+++ GIVEN RECORDS

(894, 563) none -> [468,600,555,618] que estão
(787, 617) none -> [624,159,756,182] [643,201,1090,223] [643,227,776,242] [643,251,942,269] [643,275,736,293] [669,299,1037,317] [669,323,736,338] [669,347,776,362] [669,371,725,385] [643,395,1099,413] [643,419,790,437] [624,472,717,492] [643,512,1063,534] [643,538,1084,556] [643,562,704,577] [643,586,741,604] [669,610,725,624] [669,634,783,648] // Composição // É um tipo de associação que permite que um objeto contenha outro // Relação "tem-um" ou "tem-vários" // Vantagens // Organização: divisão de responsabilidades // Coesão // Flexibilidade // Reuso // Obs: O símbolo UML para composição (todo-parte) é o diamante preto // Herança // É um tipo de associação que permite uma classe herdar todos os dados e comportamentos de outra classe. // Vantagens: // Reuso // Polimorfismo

++++++
+++ GIVEN RECORDS

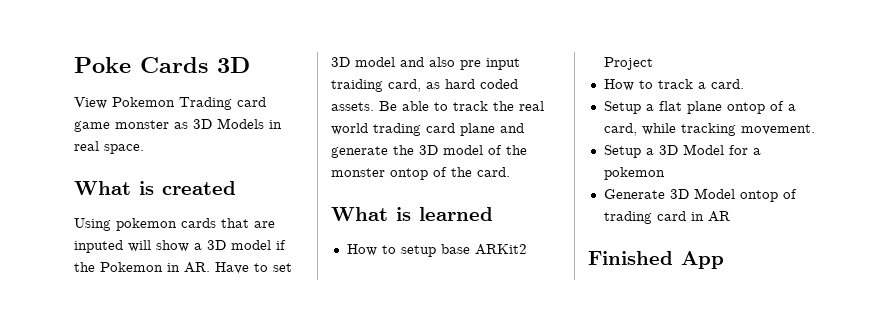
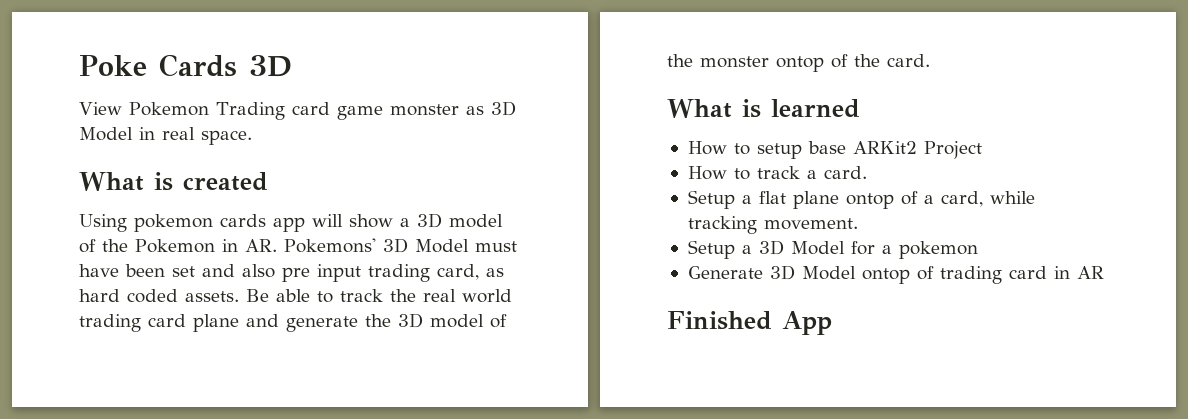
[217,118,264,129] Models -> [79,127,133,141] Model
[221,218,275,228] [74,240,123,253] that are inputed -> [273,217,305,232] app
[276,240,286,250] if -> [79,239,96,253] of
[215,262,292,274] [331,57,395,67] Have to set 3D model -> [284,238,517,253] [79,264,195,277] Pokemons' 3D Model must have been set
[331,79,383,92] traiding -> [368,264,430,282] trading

++++++
+++ GIVEN RECORDS

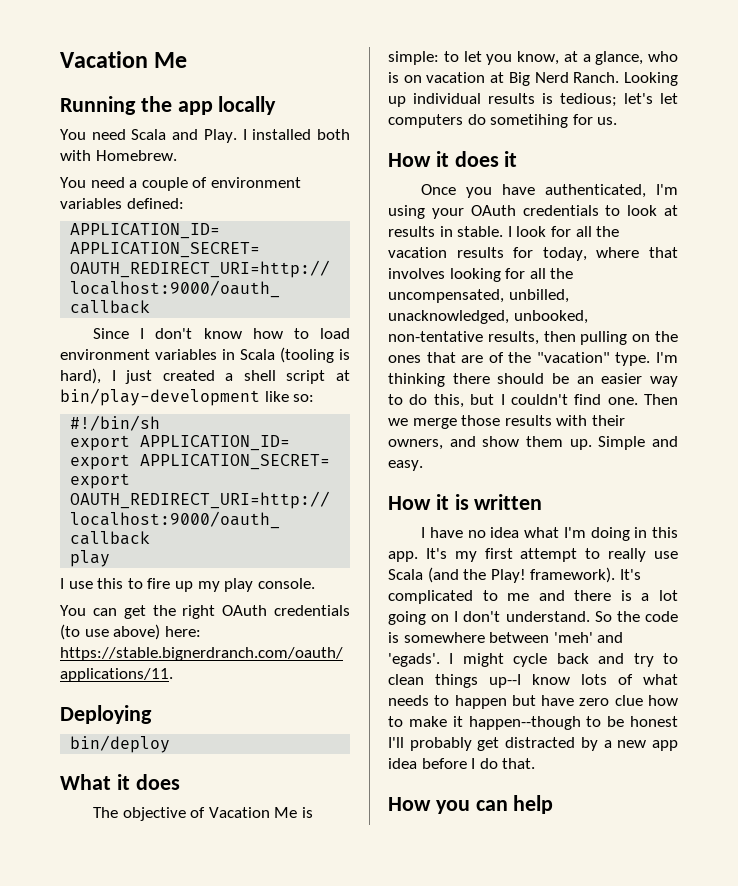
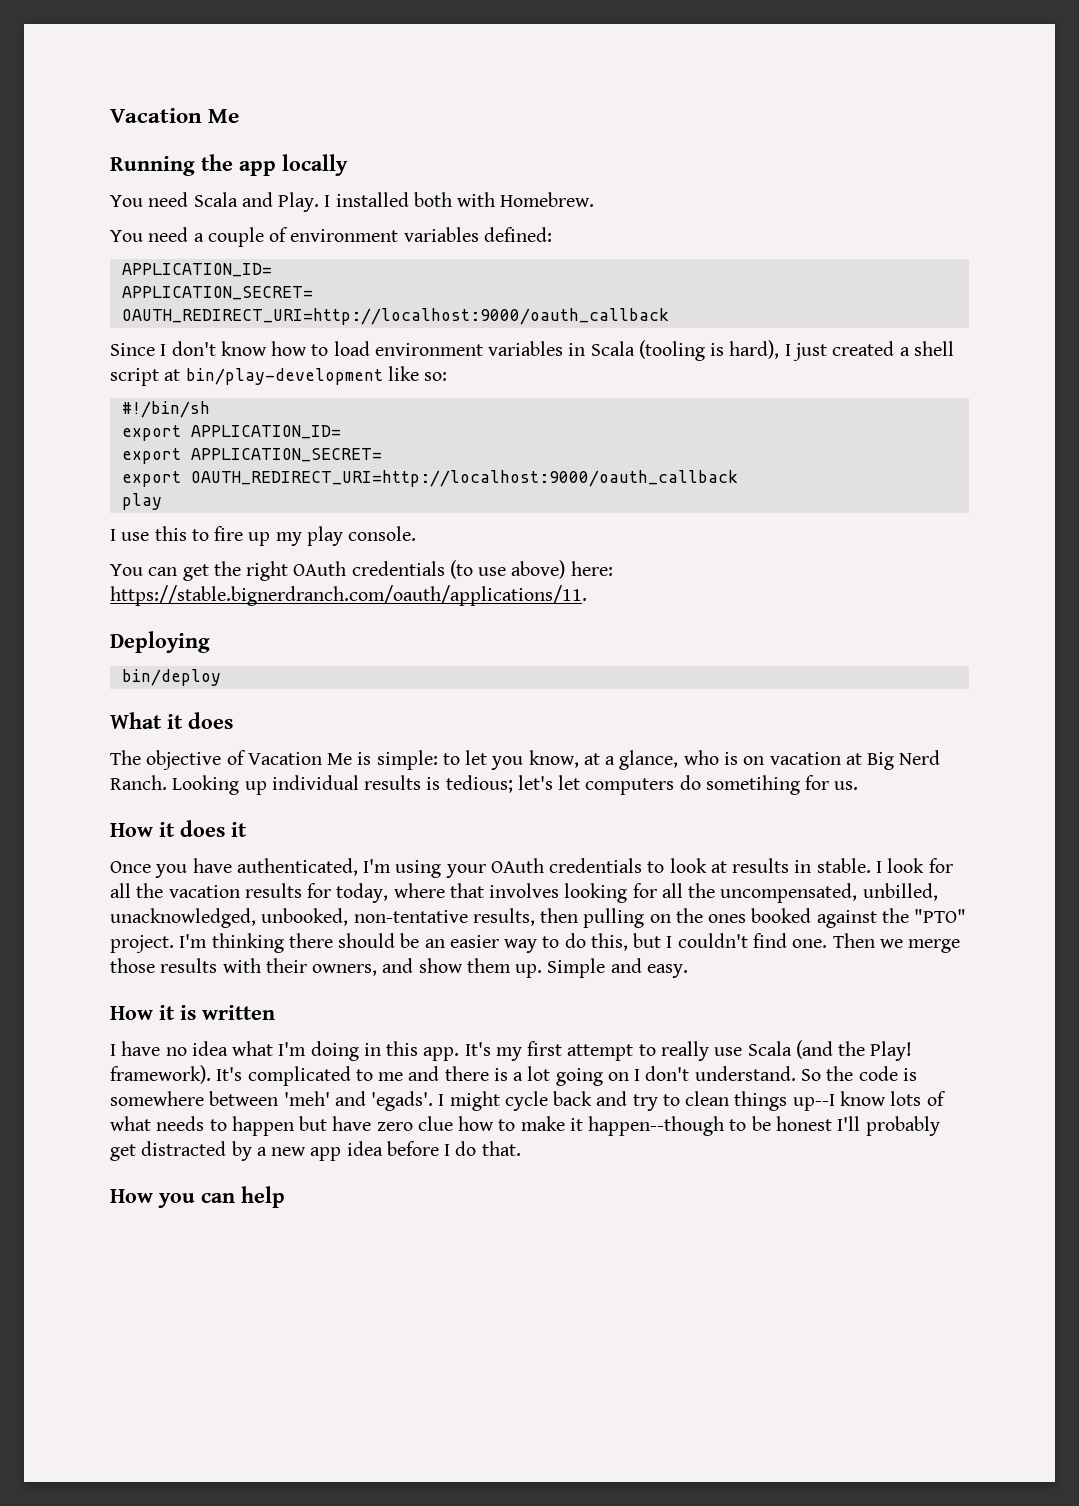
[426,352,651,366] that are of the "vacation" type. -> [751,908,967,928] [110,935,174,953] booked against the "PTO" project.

++++++

## WHAT TO PRODUCE
Each line above from the one with "[276,240,286,250] if -> [79,239,96,253] of" up to and including the one with "[331,79,383,92] traiding ->" must be set down exactly, and no line outside that span may appear.

## SOLUTION
[276,240,286,250] if -> [79,239,96,253] of
[215,262,292,274] [331,57,395,67] Have to set 3D model -> [284,238,517,253] [79,264,195,277] Pokemons' 3D Model must have been set
[331,79,383,92] traiding -> [368,264,430,282] trading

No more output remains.